Master mars function
mars.RdThe primary function used for input and estimation. The function takes the data inputs and routes the estimation and structure type based on data structure. The function can handle univariate, multivariate, longitudinal, and multilevel meta-analytic models.
Usage
mars(
data,
studyID,
effectID,
sample_size,
effectsize_type = NULL,
formula = NULL,
scale_formula = NULL,
variable_names = NULL,
effectsize_name = NULL,
estimation_method = "REML",
variance = NULL,
varcov_type,
weights = NULL,
structure = "UN",
intercept = FALSE,
missing = "remove",
optim_method = "L-BFGS-B",
robustID = NULL,
multivariate_covs = NULL,
lasso = FALSE,
lasso_args = list(lambda_grid = 10^seq(1, -3, length.out = 5), K = 5, all_lasso_metrics
= FALSE, lambda_tolerance = 0),
tau2 = NULL,
tol = 1e+07,
...
)Arguments
- data
Data used for analysis
- studyID
Character string representing the study ID
- effectID
Character string representing the effect size ID
- sample_size
Character string representing the sample size of the studies.
- effectsize_type
Type of effect size being analyzed
- formula
The formula used for specifying the fixed and random structure.
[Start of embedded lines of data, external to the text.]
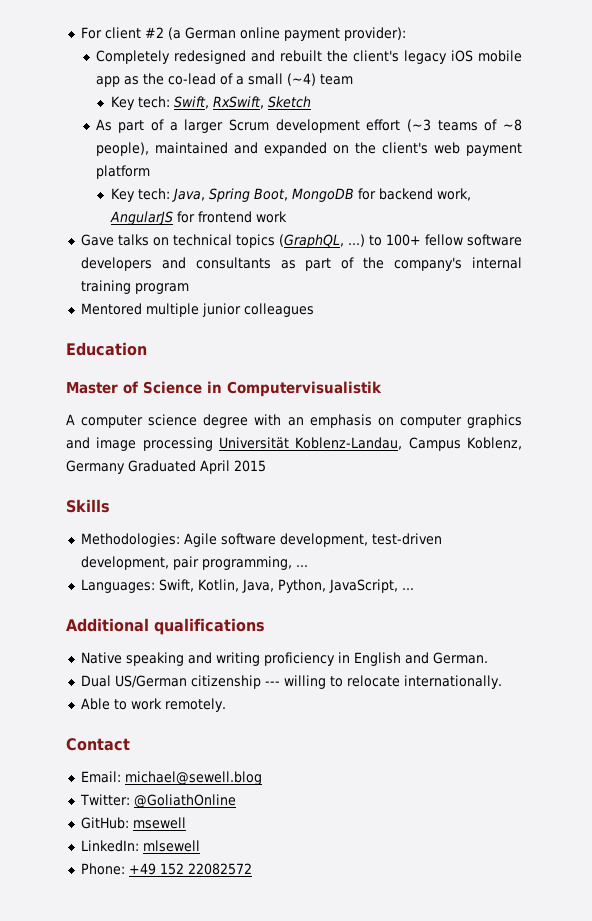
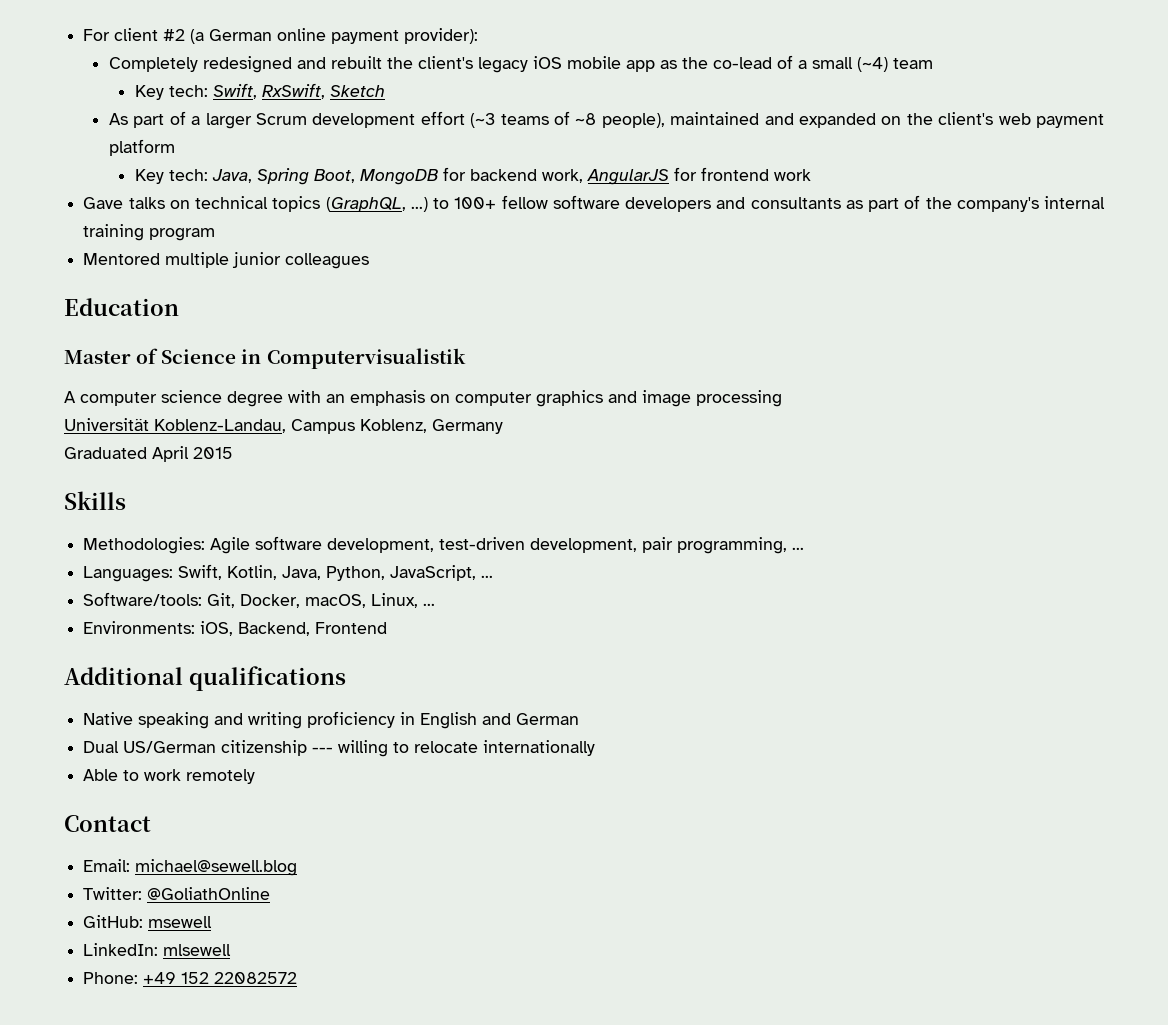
- A computer science degree with an emphasis on computer graphics and image processing Universität Koblenz-Landau, Campus Koblenz, Germany Graduated April 2015
+ A computer science degree with an emphasis on computer graphics and image processing
+ Universität Koblenz-Landau, Campus Koblenz, Germany
+ Graduated April 2015
+ Software/tools: Git, Docker, macOS, Linux, ...
+ Environments: iOS, Backend, Frontend
- Native speaking and writing proficiency in English and German.
+ Native speaking and writing proficiency in English and German
- Dual US/German citizenship --- willing to relocate internationally.
+ Dual US/German citizenship --- willing to relocate internationally
- Able to work remotely.
+ Able to work remotely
Used for univariate and multilevel structures.
- scale_formula
Optional one-sided formula for modeling the log-heterogeneity in location-scale models. Currently supported for
structure = "univariate"andstructure = "multilevel". For multilevel models, this can be either a single one-sided formula applied to every random-effect component or a list of one-sided formulas aligned to the random-effect components. Multilevel scale predictors must be invariant within the top-levelstudyIDcluster.- variable_names
Vector of character strings representing the attributes with correlations. The attributes that are correlated should be separated by an underscore.
- effectsize_name
Character string representing the name of the effect size column in the data.
- estimation_method
Type of estimation used, either "REML" or "MLE", REML is the default
- variance
Character string representing the name of the variance of the effect size in the data.
- varcov_type
Type of variance covariance matrix computed. Default is 'cor_weighted' for correlations or 'smd_outcome' for standardized mean differences.
- weights
User specified matrix of weights for analysis.
- structure
Between studies covariance structure, default is "UN" or unstructured. See details for more specifics.
- intercept
Whether a model intercept should be specified, default is FALSE meaning no intercept. See details for more information.
- missing
Missing-data handling mode. Use
"remove"to drop incomplete rows,"keep"to keep rows as-is, or"em"to impute missing moderator values via EM before dropping remaining incomplete rows.- optim_method
Optimization method that is passed to the optim function. Default is 'L-BFGS-B'.
- robustID
A character vector specifying the cluster group to use for computing the robust standard errors.
- multivariate_covs
A one-sided formula to specify the covariates used in a multivariate analysis.
- lasso
TRUE/FALSE indicator that specifies if LASSO results are returned. TRUE means LASSO results will be run, if number of predictors is less than number of effect sizes, both LASSO and non-LASSO results will be returned, if number of predictors is equal to or greater than the number of effect sizes, the LASSO results will only be returned. Numerical predictors are automatically standardized for optimization efficiency when doing LASSO.
- lasso_args
A list of LASSO specific arguments.
lambda_tolerancecontrols tie-breaking across lambda values by choosing the smaller lambda when CV metrics are within this tolerance.- tau2
Optional user-supplied between-study variance or covariance. If
NULL, heterogeneity is estimated. For univariate models, supply one non-negative value. For multilevel models, supply one non-negative value per random-effect component. For multivariateDIAG2models, supply one common value; forDIAG1, one value per outcome; and forUN, a positive semidefinite covariance matrix.- tol
Tolerance of the optimization, default is 1e7.
- ...
Not currently used.
Details
For LASSO, it is recommended to use MLE instead of REML for estimation.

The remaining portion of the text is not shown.